Having married into a Chinese family, I know any number of Chinese people, none of which, so far, has expressed any offense at using a Greek term like Asia to describe the east rather than the Roman Orient but every college sociology department pundit wants to tell me I'm a racist for refusing to submit. Do Asiatic Bears prefer to be called Asian? Does either epithet show that one hates of loves bears?

The continent on which a population resides is largely irrelevant in terms of pointing out the rather obvious genetic and cultural diversity anyway, but to some people whose mind set I cannot understand, specificity is racist while euphemistic side-stepping isn't.

While I'm ranting, I've never met an indian who objected to the term, although most prefer "Lakota" or "Apache," etc. A native American simply doesn't refer to them while excluding me, unless you twist the word native into a pretzel.

The bottom line is that being a racist now seems to be about accepting the linguistic authority of academics rather than having feelings about a population based on race or ethnicity. You could be a Bodhisattva or Arhat who loves everyone and hates no one, but watch your tongue anyway!

Score another one for Orwell.

d.K. said...

I should know better than to lecture you on the English language. You can probably tell I'm a MidWesterner - blissfully naive and incorrible that Midwestern sort of way.

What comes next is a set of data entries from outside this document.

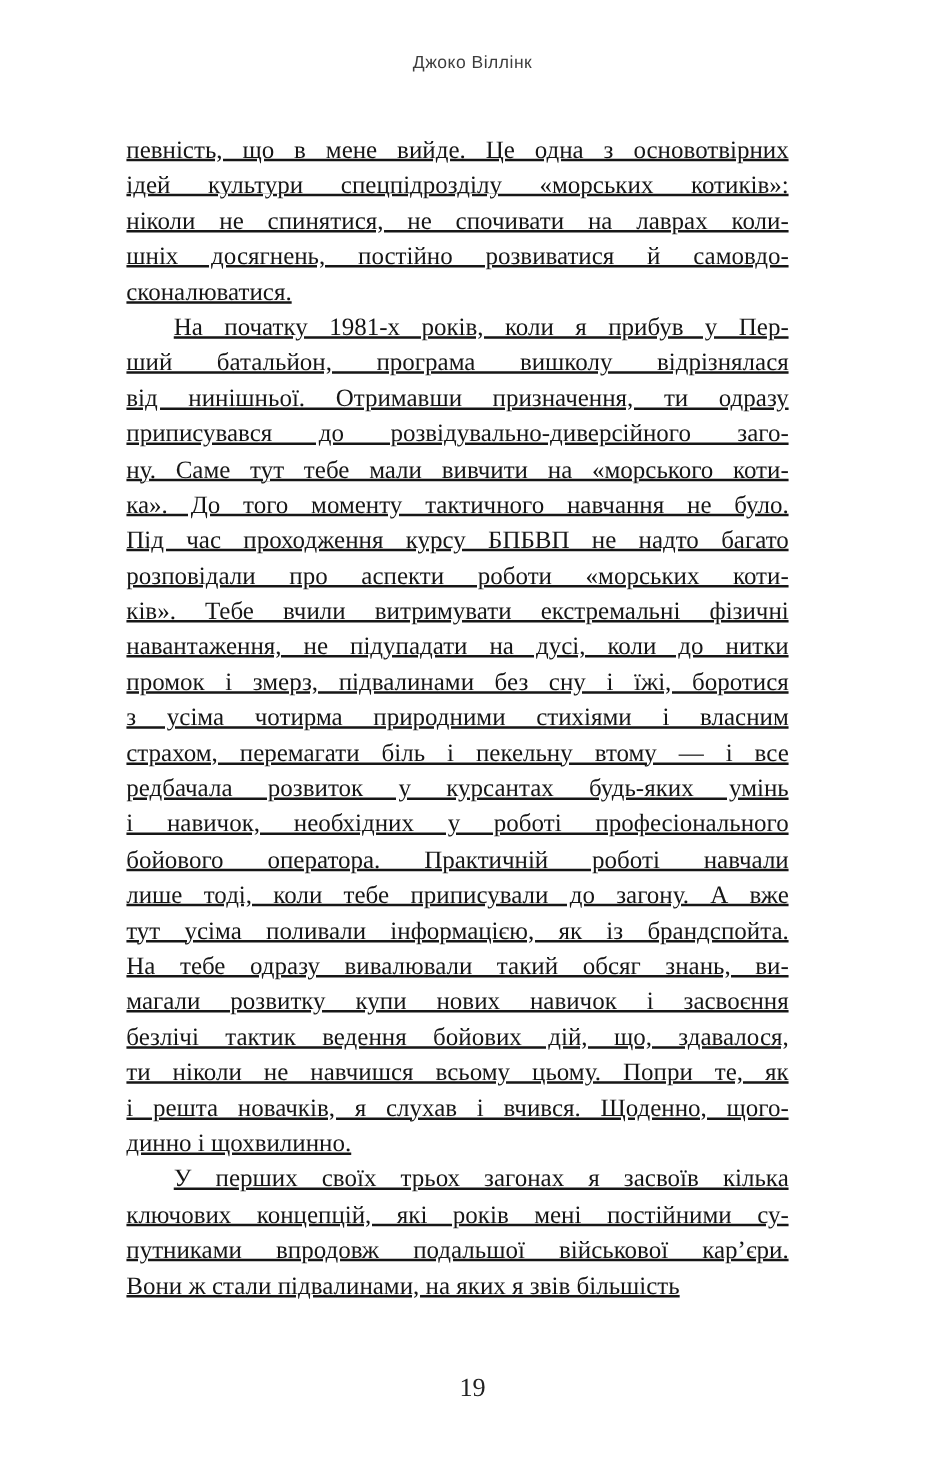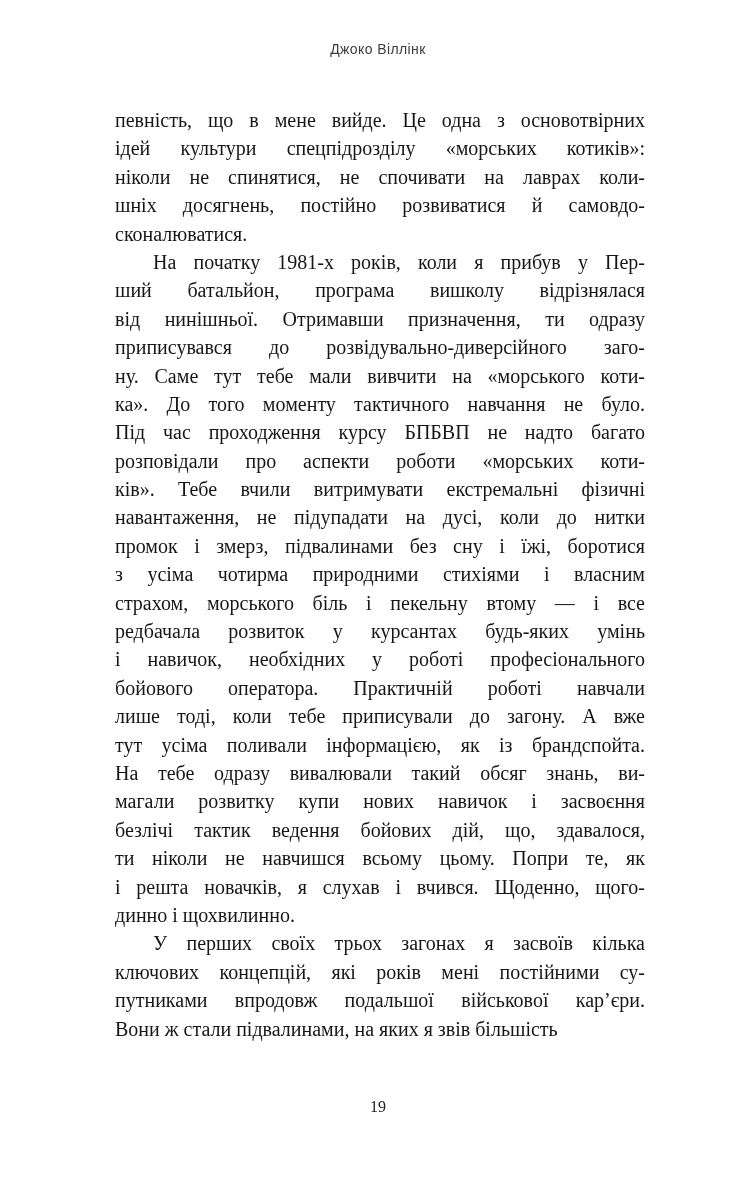--- a/index.html
+++ b/index.html
@@ -27,10 +27,11 @@
   .text-block {
     position: absolute;
     top: 106px;
-    left: 115px;
+    left: 101px;
     width: 530px;
     font-size: 20px;
     color: #161616;
+    text-decoration: underline;
   }
   .paragraph { margin: 0; padding: 0; }
   .line {

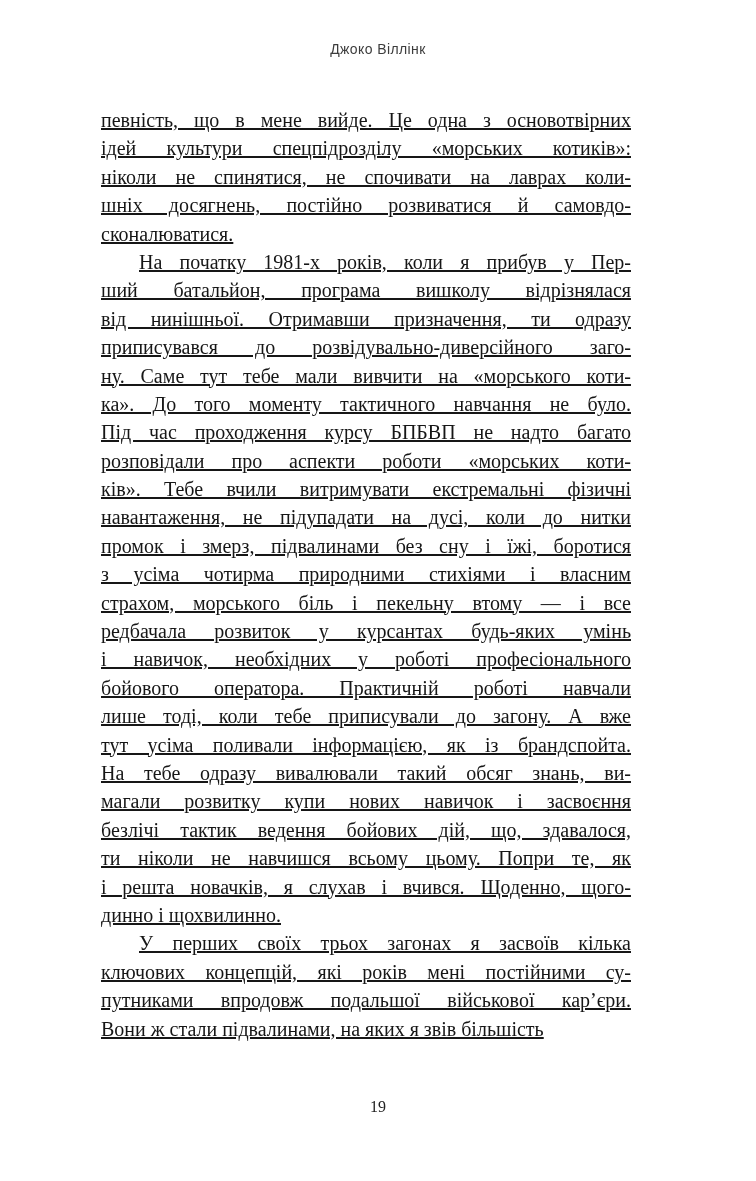--- a/index.html
+++ b/index.html
@@ -90,7 +90,7 @@
       <div class="line">навантаження, не підупадати на дусі, коли до нитки</div>
       <div class="line">промок і змерз, підвалинами без сну і їжі, боротися</div>
       <div class="line">з усіма чотирма природними стихіями і власним</div>
-      <div class="line">страхом, морського біль і пекельну втому — і все</div>
+      <div class="line">страхом, перемагати біль і пекельну втому — і все</div>
       <div class="line">редбачала розвиток у курсантах будь-яких умінь</div>
       <div class="line">і навичок, необхідних у роботі професіонального</div>
       <div class="line">бойового оператора. Практичній роботі навчали</div>

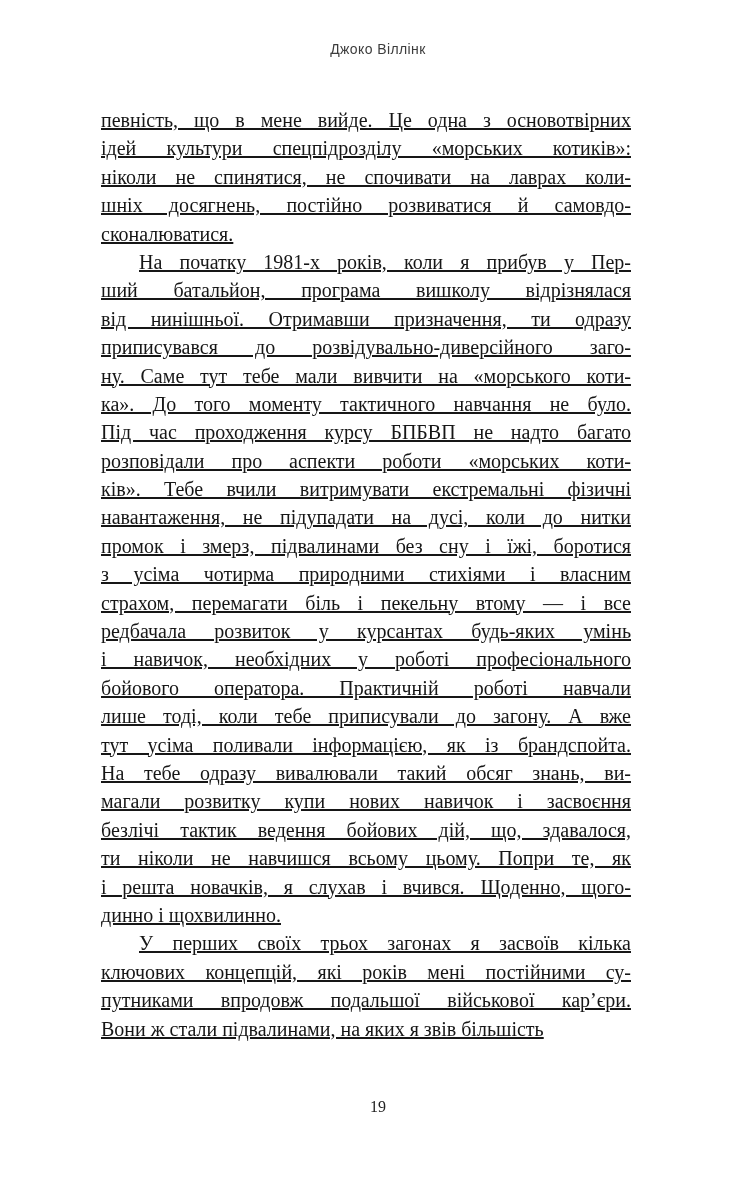--- a/index.html
+++ b/index.html
@@ -60,7 +60,7 @@
     left: 0;
     width: 756px;
     text-align: center;
-    font-size: 16px;
+    font-size: 21px;
     color: #222222;
   }
 </style>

I was in Graduate School in California in the mid-1980s when I used the term Oriental instead of Asian innocently and I was quickly put in my place. I guess I was overseas when that characterization became offensive. I learned, when I got out of the Army and went to work for the government as a civilian in 1998 that we don't say Native American anymore - we say American Indian (or indigenous is also acceptable - but you make a great point: indigenous and native describe me too! Sheesh).

I'm constantly learning and memorizing these things so as not to offend anyone, and your larger point is so true: I would never use that sort of language to offend. A sneer in enunciation conveys meaning so why should I have to be so careful with language so as not to convey a definition I did not create? And the group protected is rarely the group offended, as you point out. It's the sociologists and language police who get to decide that.

Thank you, as always, for broadening my horizons. You said a few posts back how much you love America but hate so many of the bastards who live here. I'm with you on that.

Capt. Fogg said...

The idea that I'm somehow a bigot or a racist because I don't dance the dance offends me no end.

When it gets to the point when you can't ask high school kids to read Mark Twain because he's a "bigot," we've lost all claim to be doing anyone any good.